As of the end of March, 957 applicants were in the construction phase of the Reconstruction, Rehabilitation, Elevation, and Mitigation (RREM) program or its sister initiative open only to low- and moderate-income homeowners.

Nancy and Tony Caira are one of those families who have spent the last 78 months in limbo.

As middle-class owners of a modest 800-square-foot bungalow, the Cairas are the type of people who are disappearing from the Shore.

To hear Nancy tell it, they might have been one of those who cut ties, except they had no better option financially than to gut the house and live in it until they could demolish, rebuild and elevate a new home on the same footprint.

The Cairas didn’t think that would be their reality for the next six and half years and counting.

“It just wears on you,” said Nancy Caira, 52, who fought through nerves to introduce Murphy at the beginning of the event.

Short of what they need by $102,000, the Cairas believed that they’d missed out on their opportunity as they watched nonprofits and charities wind down their operations in New Jersey. 

“As delays and the time went on, that money was no longer available,” Caira said. “The supplemental fund is really going to be our lifeline.”

The centerpiece of Murphy’s announcement, the supplemental fund is a newly created $50 million pool available to homeowners who have yet to finish construction — or even start, as in the Cairas’ case — because they don’t have the resources to do so. 

Homeowners who take the money are required to live in the rebuilt homes for at least five years. The administration anticipates these funds could be put to use as soon as this summer.

Murphy also announced the extension of rental assistance for people who have to move out of their home during construction.

That program pays up to $1,300 per month for up to 40 months of housing for displaced families in the RREM program. Previously, assistance was cut off after 21 months.

Murphy, accompanied by some of the same faces, teased these plans during a speech in Union Beach on the sixth anniversary of the storm.

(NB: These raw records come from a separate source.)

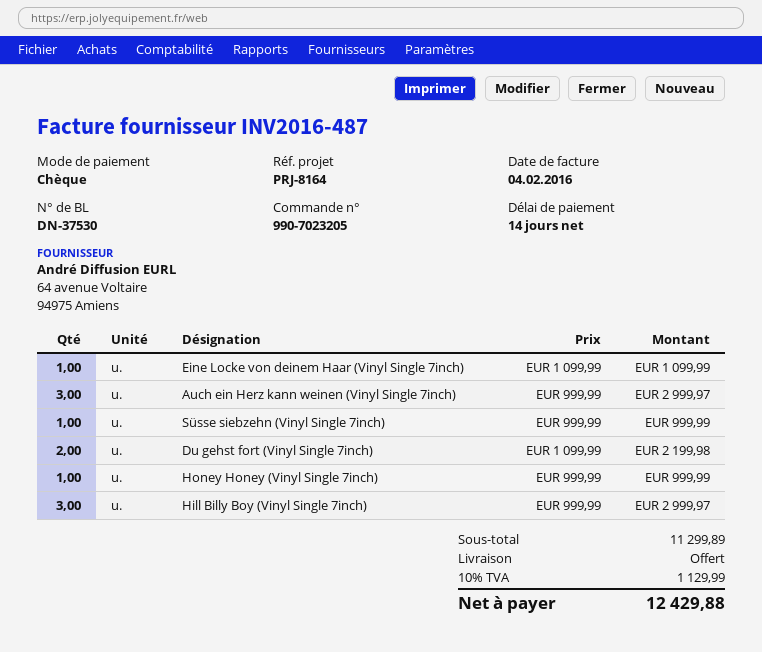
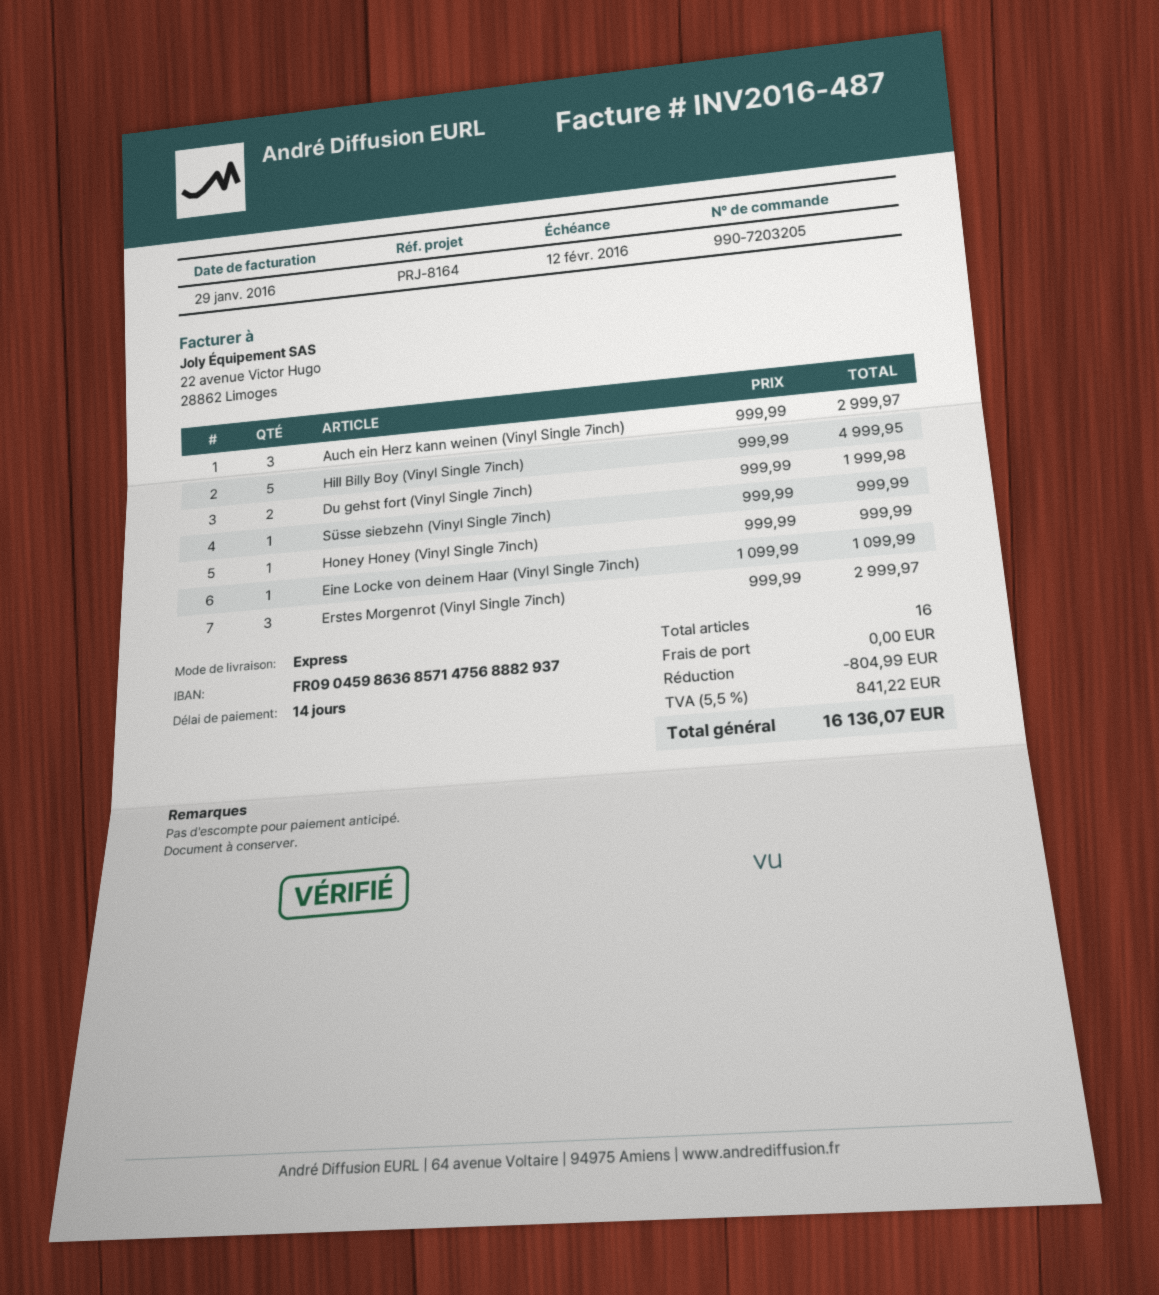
order number: 990-7023205 -> 990-7203205
invoice date: 2016-02-04 -> 2016-01-29
Du gehst fort (Vinyl Single 7inch): 2 x 1099.99 = 2199.98 -> 2 x 999.99 = 1999.98
Hill Billy Boy (Vinyl Single 7inch): 3 x 999.99 = 2999.97 -> 5 x 999.99 = 4999.95
Erstes Morgenrot (Vinyl Single 7inch): none -> 3 x 999.99 = 2999.97
discount: none -> 804.99
tax: 10% = 1129.99 -> 5.5% = 841.22
total: 12429.88 -> 16136.07

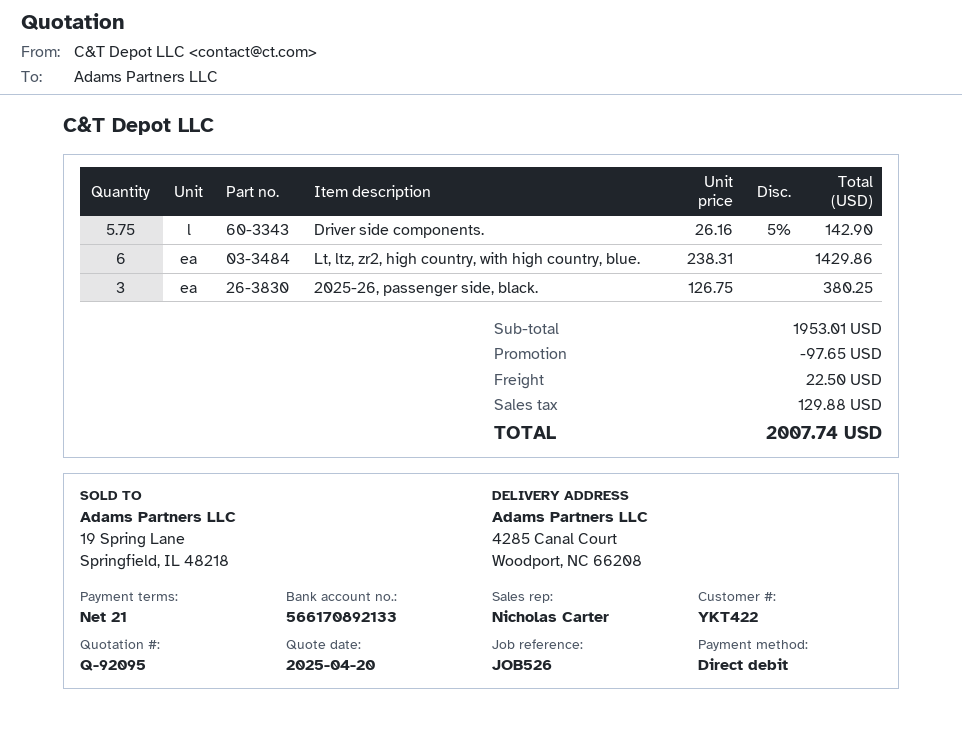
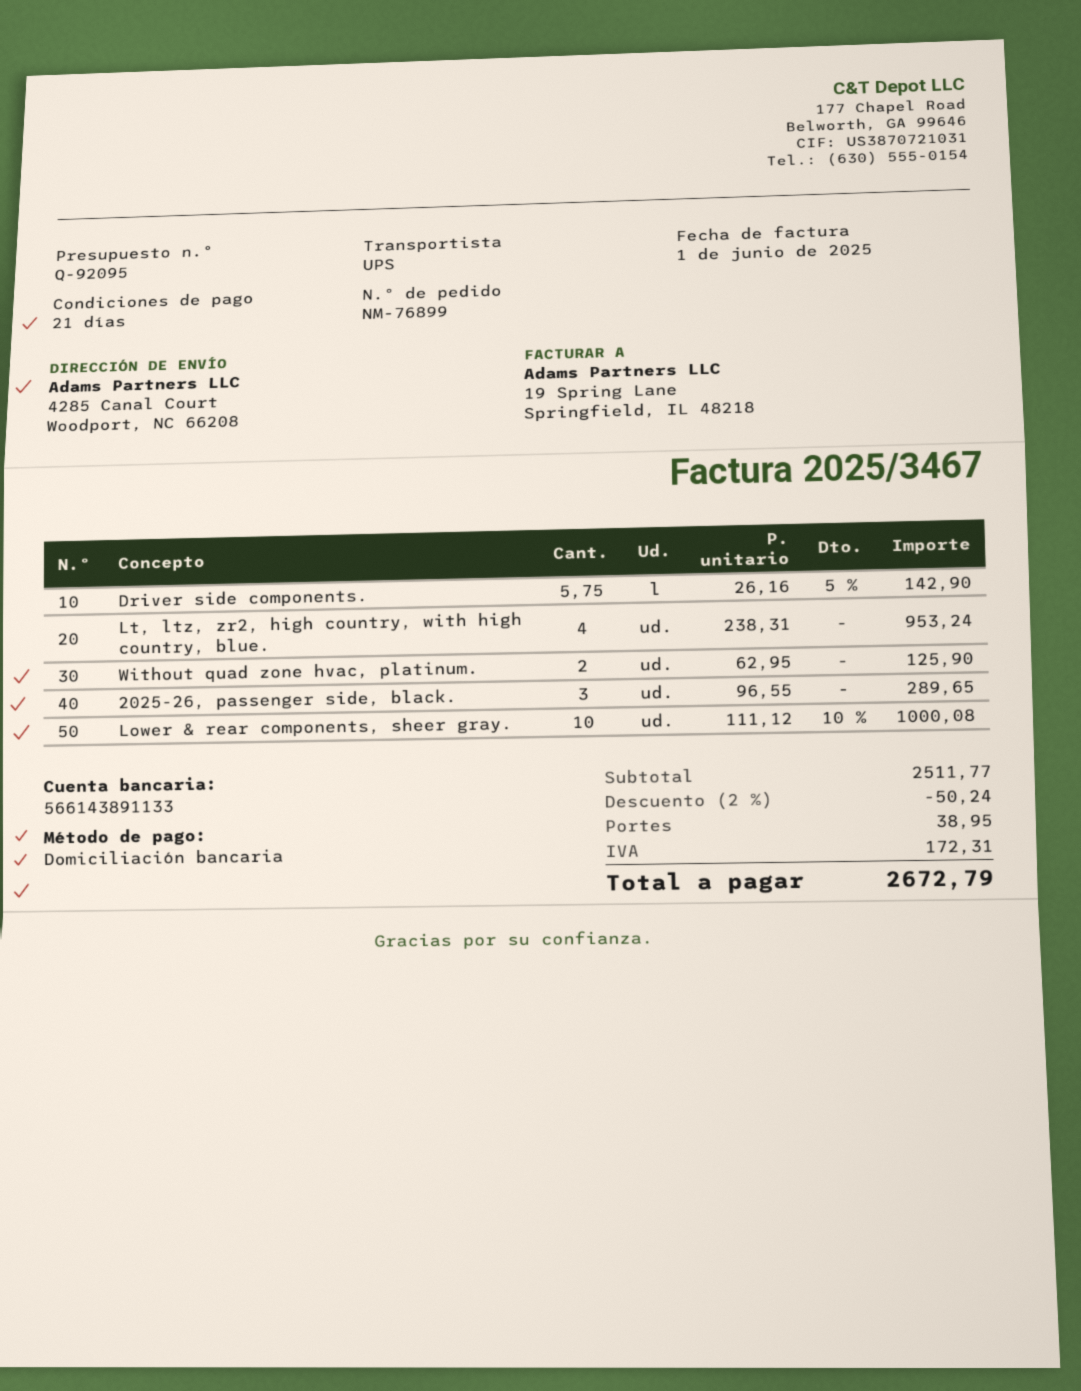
bank account: 566170892133 -> 566143891133
Lt, ltz, zr2, high country, with high country, blue.: 6 x 238.31 = 1429.86 -> 4 x 238.31 = 953.24
2025-26, passenger side, black.: 3 x 126.75 = 380.25 -> 3 x 96.55 = 289.65
Without quad zone hvac, platinum.: none -> 2 x 62.95 = 125.90
Lower & rear components, sheer gray.: none -> 10 x 111.12 - 10% = 1000.08
subtotal: 1953.01 -> 2511.77
discount: 97.65 -> 50.24
shipping: 22.50 -> 38.95
tax: 129.88 -> 172.31
total: 2007.74 -> 2672.79

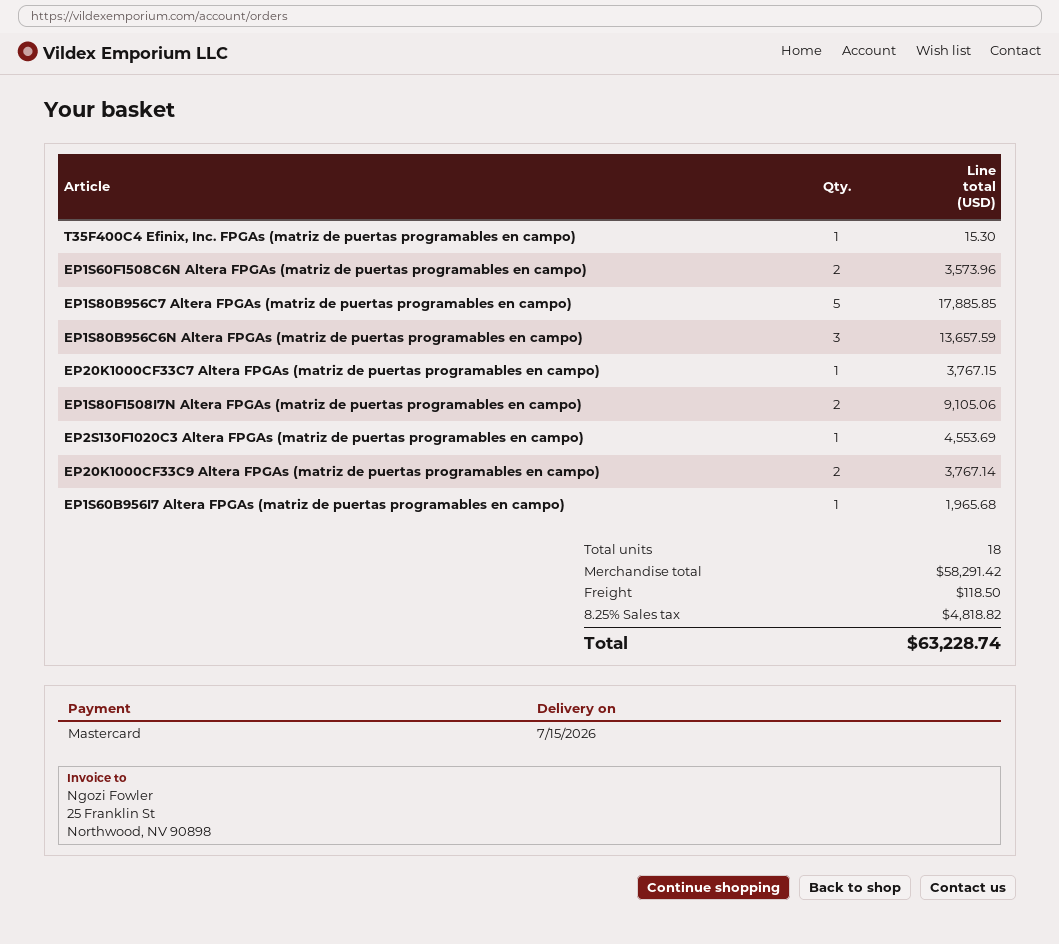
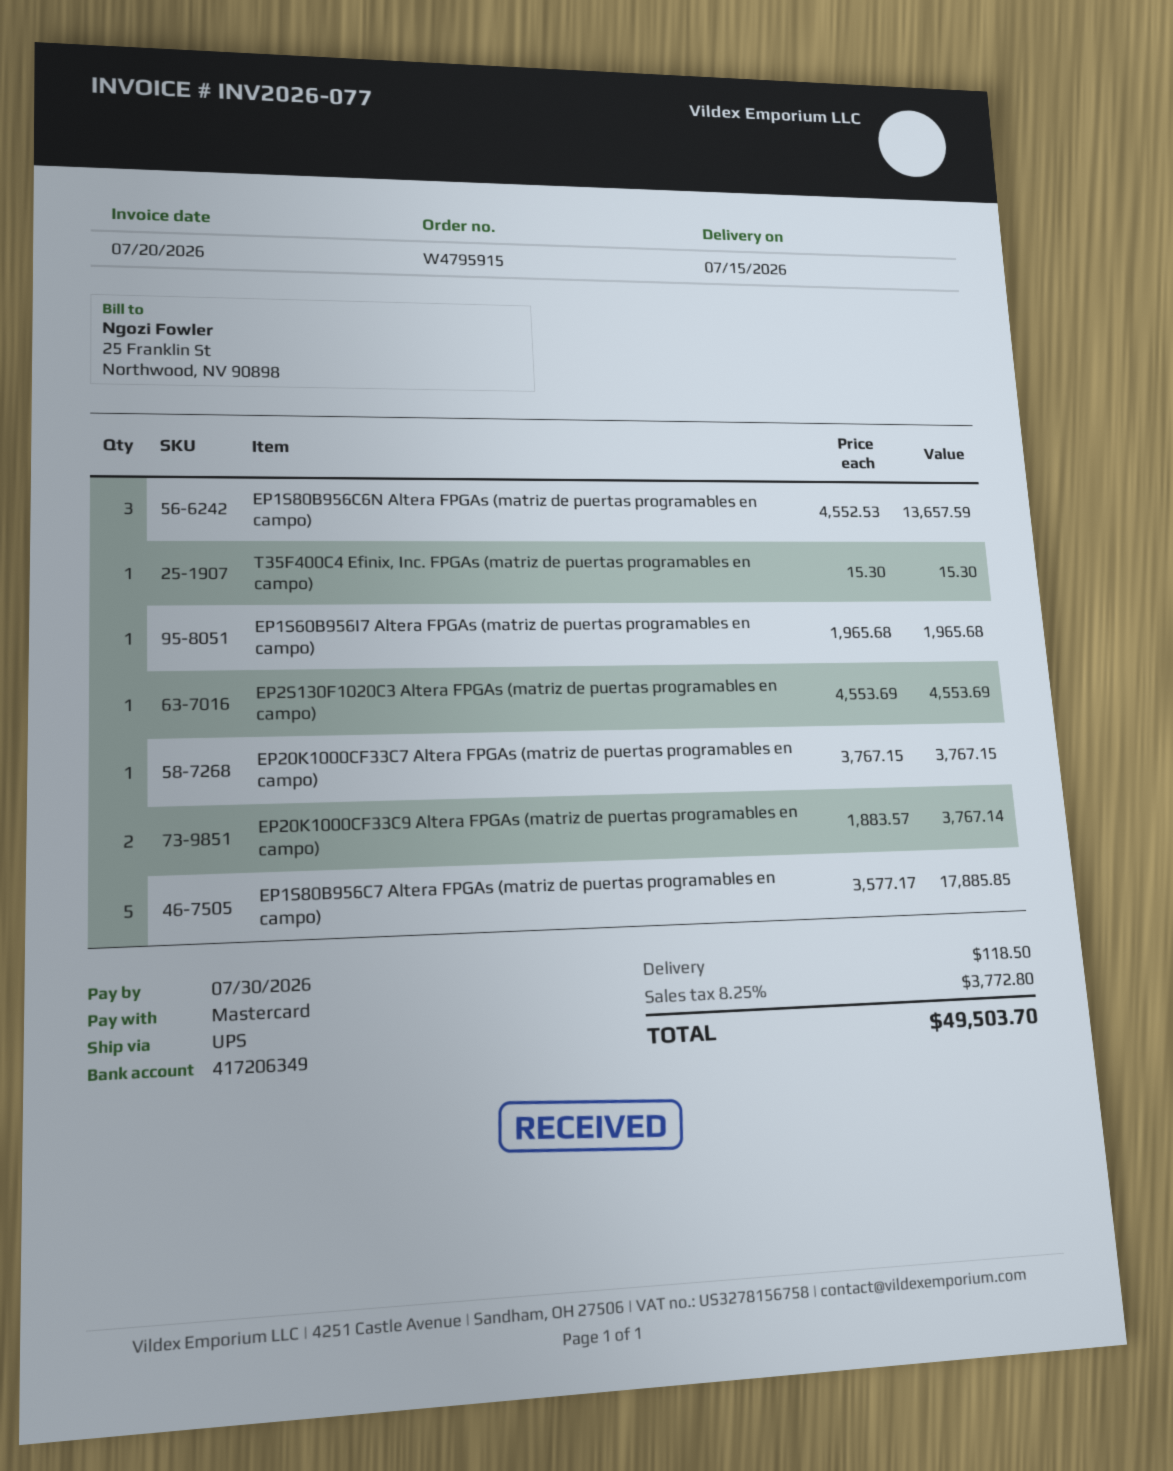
EP1S60F1508C6N Altera FPGAs (matriz de puertas programables en campo): 2 for 3573.96 -> none
EP1S80F1508I7N Altera FPGAs (matriz de puertas programables en campo): 2 for 9105.06 -> none
tax: 8.25% = 4818.82 -> 8.25% = 3772.80
total: 63228.74 -> 49503.70

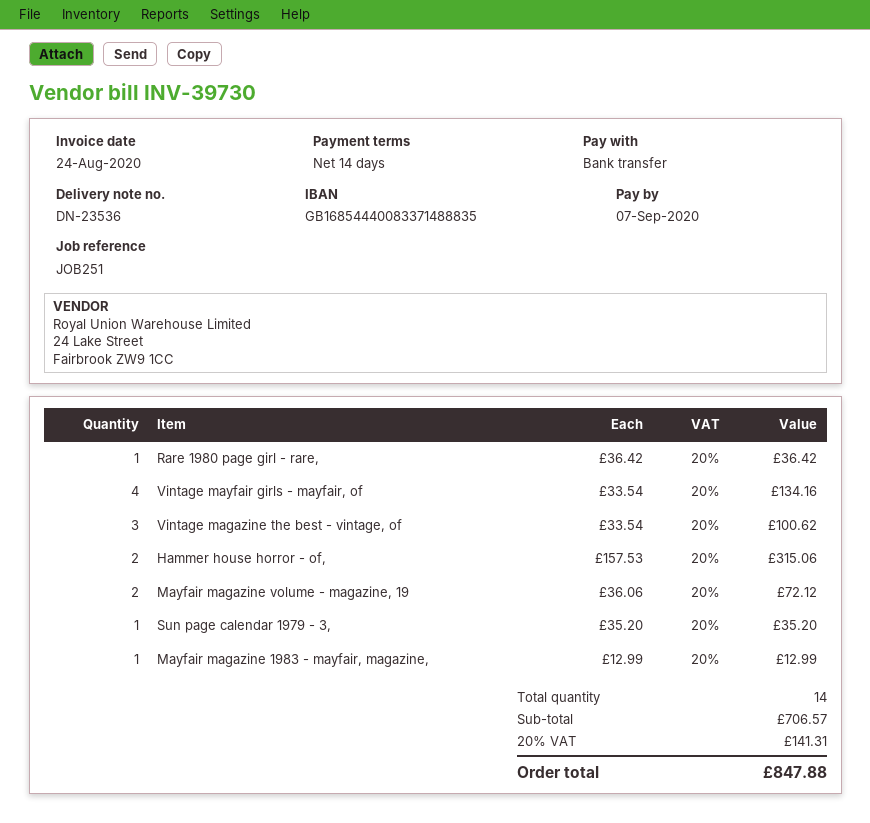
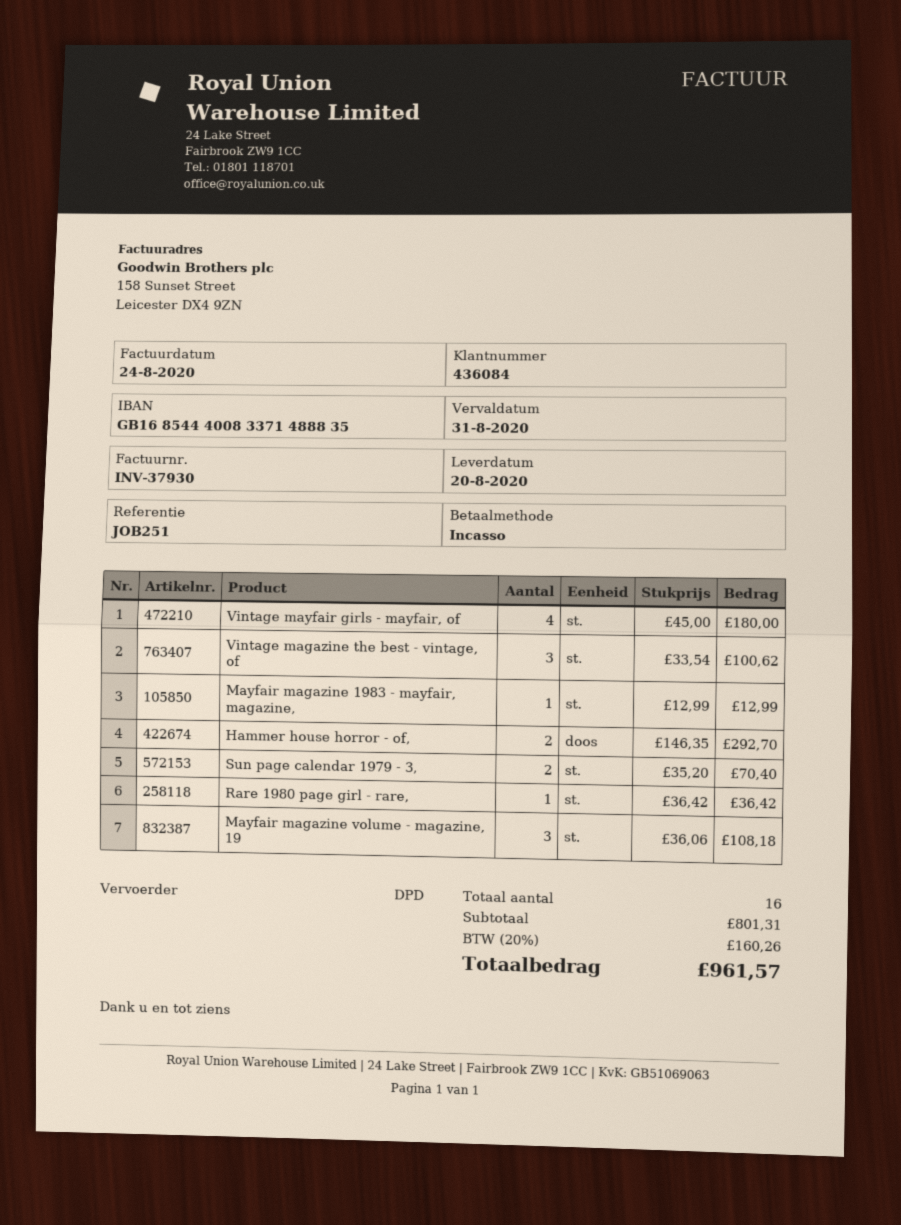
invoice number: INV-39730 -> INV-37930
due date: 2020-09-07 -> 2020-08-31
payment method: bank transfer -> direct debit
Vintage mayfair girls - mayfair, of: 4 x 33.54 = 134.16 -> 4 x 45.00 = 180.00
Hammer house horror - of,: 2 x 157.53 = 315.06 -> 2 x 146.35 = 292.70
Mayfair magazine volume - magazine, 19: 2 x 36.06 = 72.12 -> 3 x 36.06 = 108.18
Sun page calendar 1979 - 3,: 1 x 35.20 = 35.20 -> 2 x 35.20 = 70.40
total quantity: 14 -> 16
subtotal: 706.57 -> 801.31
tax: 20% = 141.31 -> 20% = 160.26
total: 847.88 -> 961.57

The funds come from a $4.2 billion pot of money committed to New Jersey by the U.S. Department of Housing and Urban Development in 2013. About $1.2 billion of that has yet to be spent.

“We knew that the road to recovery would be long,” said U.S. Sen. Bob Menendez, D-New Jersey. “We knew that rebuilding our homes and communities would be less of a sprint and more of a marathon. … The marathon is not yet over, but today I see the finish line on the horizon.”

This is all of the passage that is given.